INPUT MATERIAL START
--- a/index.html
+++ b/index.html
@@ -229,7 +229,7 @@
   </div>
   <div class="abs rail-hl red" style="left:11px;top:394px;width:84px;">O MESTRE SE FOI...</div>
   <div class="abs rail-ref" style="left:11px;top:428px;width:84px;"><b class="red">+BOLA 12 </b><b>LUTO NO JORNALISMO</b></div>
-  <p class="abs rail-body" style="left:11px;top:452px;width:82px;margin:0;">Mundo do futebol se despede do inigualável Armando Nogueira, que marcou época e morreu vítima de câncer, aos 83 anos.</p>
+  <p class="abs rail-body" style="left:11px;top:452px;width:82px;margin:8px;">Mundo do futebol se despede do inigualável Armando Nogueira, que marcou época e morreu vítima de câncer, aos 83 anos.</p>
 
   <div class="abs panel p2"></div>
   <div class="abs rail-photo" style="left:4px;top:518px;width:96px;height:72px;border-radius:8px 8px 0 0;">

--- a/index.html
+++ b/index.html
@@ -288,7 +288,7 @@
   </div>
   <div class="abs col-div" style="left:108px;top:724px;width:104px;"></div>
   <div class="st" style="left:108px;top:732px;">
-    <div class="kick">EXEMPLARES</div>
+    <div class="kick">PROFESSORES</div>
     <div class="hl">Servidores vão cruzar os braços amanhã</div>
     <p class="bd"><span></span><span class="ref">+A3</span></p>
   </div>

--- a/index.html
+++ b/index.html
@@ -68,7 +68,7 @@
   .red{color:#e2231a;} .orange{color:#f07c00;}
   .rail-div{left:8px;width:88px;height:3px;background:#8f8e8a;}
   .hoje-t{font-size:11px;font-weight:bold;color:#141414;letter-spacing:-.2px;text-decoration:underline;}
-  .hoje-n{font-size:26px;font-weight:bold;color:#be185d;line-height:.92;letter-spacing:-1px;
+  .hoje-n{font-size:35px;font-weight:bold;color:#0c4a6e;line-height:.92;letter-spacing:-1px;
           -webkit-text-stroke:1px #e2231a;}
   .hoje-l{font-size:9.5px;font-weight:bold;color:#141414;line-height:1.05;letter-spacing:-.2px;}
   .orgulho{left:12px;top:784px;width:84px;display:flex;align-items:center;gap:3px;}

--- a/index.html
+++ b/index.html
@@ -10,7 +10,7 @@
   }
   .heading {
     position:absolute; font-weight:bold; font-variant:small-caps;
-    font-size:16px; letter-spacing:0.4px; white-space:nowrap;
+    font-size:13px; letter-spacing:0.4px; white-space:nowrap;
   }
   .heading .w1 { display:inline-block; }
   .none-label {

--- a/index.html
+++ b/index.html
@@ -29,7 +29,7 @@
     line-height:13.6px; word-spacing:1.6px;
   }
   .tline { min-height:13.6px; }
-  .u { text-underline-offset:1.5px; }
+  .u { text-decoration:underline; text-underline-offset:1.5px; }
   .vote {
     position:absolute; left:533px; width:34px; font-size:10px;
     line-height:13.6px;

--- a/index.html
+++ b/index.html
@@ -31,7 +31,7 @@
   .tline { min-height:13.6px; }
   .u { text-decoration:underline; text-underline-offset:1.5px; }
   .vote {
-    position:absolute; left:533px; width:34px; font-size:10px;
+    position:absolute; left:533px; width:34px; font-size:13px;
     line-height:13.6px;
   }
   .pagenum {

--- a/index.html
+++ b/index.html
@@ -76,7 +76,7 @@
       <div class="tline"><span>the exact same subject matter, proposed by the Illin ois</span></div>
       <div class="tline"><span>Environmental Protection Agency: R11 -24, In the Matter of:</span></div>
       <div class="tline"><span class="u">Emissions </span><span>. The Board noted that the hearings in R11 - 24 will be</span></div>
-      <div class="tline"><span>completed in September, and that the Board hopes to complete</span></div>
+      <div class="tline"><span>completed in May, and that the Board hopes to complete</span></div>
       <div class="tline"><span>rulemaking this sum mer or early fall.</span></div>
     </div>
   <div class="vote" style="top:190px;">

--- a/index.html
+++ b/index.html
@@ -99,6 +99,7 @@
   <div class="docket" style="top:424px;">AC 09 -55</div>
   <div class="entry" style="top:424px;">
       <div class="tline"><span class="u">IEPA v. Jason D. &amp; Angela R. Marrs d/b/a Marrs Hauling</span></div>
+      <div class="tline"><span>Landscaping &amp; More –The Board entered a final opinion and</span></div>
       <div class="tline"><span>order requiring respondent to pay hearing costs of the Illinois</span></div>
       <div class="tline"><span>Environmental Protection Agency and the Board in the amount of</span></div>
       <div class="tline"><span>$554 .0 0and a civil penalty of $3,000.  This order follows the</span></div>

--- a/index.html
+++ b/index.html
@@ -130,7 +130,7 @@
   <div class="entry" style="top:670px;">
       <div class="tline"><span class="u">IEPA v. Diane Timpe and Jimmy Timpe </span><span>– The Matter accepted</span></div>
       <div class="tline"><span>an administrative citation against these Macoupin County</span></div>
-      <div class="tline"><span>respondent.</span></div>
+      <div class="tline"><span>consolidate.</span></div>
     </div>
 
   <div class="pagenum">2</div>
INPUT MATERIAL END
→ **WORK REQUIRED**
An exact restatement of the data above is required.

→ **OUTPUT FOR THIS TASK**
--- a/index.html
+++ b/index.html
@@ -229,7 +229,7 @@
   </div>
   <div class="abs rail-hl red" style="left:11px;top:394px;width:84px;">O MESTRE SE FOI...</div>
   <div class="abs rail-ref" style="left:11px;top:428px;width:84px;"><b class="red">+BOLA 12 </b><b>LUTO NO JORNALISMO</b></div>
-  <p class="abs rail-body" style="left:11px;top:452px;width:82px;margin:0;">Mundo do futebol se despede do inigualável Armando Nogueira, que marcou época e morreu vítima de câncer, aos 83 anos.</p>
+  <p class="abs rail-body" style="left:11px;top:452px;width:82px;margin:8px;">Mundo do futebol se despede do inigualável Armando Nogueira, que marcou época e morreu vítima de câncer, aos 83 anos.</p>
 
   <div class="abs panel p2"></div>
   <div class="abs rail-photo" style="left:4px;top:518px;width:96px;height:72px;border-radius:8px 8px 0 0;">

--- a/index.html
+++ b/index.html
@@ -288,7 +288,7 @@
   </div>
   <div class="abs col-div" style="left:108px;top:724px;width:104px;"></div>
   <div class="st" style="left:108px;top:732px;">
-    <div class="kick">EXEMPLARES</div>
+    <div class="kick">PROFESSORES</div>
     <div class="hl">Servidores vão cruzar os braços amanhã</div>
     <p class="bd"><span></span><span class="ref">+A3</span></p>
   </div>

--- a/index.html
+++ b/index.html
@@ -68,7 +68,7 @@
   .red{color:#e2231a;} .orange{color:#f07c00;}
   .rail-div{left:8px;width:88px;height:3px;background:#8f8e8a;}
   .hoje-t{font-size:11px;font-weight:bold;color:#141414;letter-spacing:-.2px;text-decoration:underline;}
-  .hoje-n{font-size:26px;font-weight:bold;color:#be185d;line-height:.92;letter-spacing:-1px;
+  .hoje-n{font-size:35px;font-weight:bold;color:#0c4a6e;line-height:.92;letter-spacing:-1px;
           -webkit-text-stroke:1px #e2231a;}
   .hoje-l{font-size:9.5px;font-weight:bold;color:#141414;line-height:1.05;letter-spacing:-.2px;}
   .orgulho{left:12px;top:784px;width:84px;display:flex;align-items:center;gap:3px;}

--- a/index.html
+++ b/index.html
@@ -10,7 +10,7 @@
   }
   .heading {
     position:absolute; font-weight:bold; font-variant:small-caps;
-    font-size:16px; letter-spacing:0.4px; white-space:nowrap;
+    font-size:13px; letter-spacing:0.4px; white-space:nowrap;
   }
   .heading .w1 { display:inline-block; }
   .none-label {

--- a/index.html
+++ b/index.html
@@ -29,7 +29,7 @@
     line-height:13.6px; word-spacing:1.6px;
   }
   .tline { min-height:13.6px; }
-  .u { text-underline-offset:1.5px; }
+  .u { text-decoration:underline; text-underline-offset:1.5px; }
   .vote {
     position:absolute; left:533px; width:34px; font-size:10px;
     line-height:13.6px;

--- a/index.html
+++ b/index.html
@@ -31,7 +31,7 @@
   .tline { min-height:13.6px; }
   .u { text-decoration:underline; text-underline-offset:1.5px; }
   .vote {
-    position:absolute; left:533px; width:34px; font-size:10px;
+    position:absolute; left:533px; width:34px; font-size:13px;
     line-height:13.6px;
   }
   .pagenum {

--- a/index.html
+++ b/index.html
@@ -76,7 +76,7 @@
       <div class="tline"><span>the exact same subject matter, proposed by the Illin ois</span></div>
       <div class="tline"><span>Environmental Protection Agency: R11 -24, In the Matter of:</span></div>
       <div class="tline"><span class="u">Emissions </span><span>. The Board noted that the hearings in R11 - 24 will be</span></div>
-      <div class="tline"><span>completed in September, and that the Board hopes to complete</span></div>
+      <div class="tline"><span>completed in May, and that the Board hopes to complete</span></div>
       <div class="tline"><span>rulemaking this sum mer or early fall.</span></div>
     </div>
   <div class="vote" style="top:190px;">

--- a/index.html
+++ b/index.html
@@ -99,6 +99,7 @@
   <div class="docket" style="top:424px;">AC 09 -55</div>
   <div class="entry" style="top:424px;">
       <div class="tline"><span class="u">IEPA v. Jason D. &amp; Angela R. Marrs d/b/a Marrs Hauling</span></div>
+      <div class="tline"><span>Landscaping &amp; More –The Board entered a final opinion and</span></div>
       <div class="tline"><span>order requiring respondent to pay hearing costs of the Illinois</span></div>
       <div class="tline"><span>Environmental Protection Agency and the Board in the amount of</span></div>
       <div class="tline"><span>$554 .0 0and a civil penalty of $3,000.  This order follows the</span></div>

--- a/index.html
+++ b/index.html
@@ -130,7 +130,7 @@
   <div class="entry" style="top:670px;">
       <div class="tline"><span class="u">IEPA v. Diane Timpe and Jimmy Timpe </span><span>– The Matter accepted</span></div>
       <div class="tline"><span>an administrative citation against these Macoupin County</span></div>
-      <div class="tline"><span>respondent.</span></div>
+      <div class="tline"><span>consolidate.</span></div>
     </div>
 
   <div class="pagenum">2</div>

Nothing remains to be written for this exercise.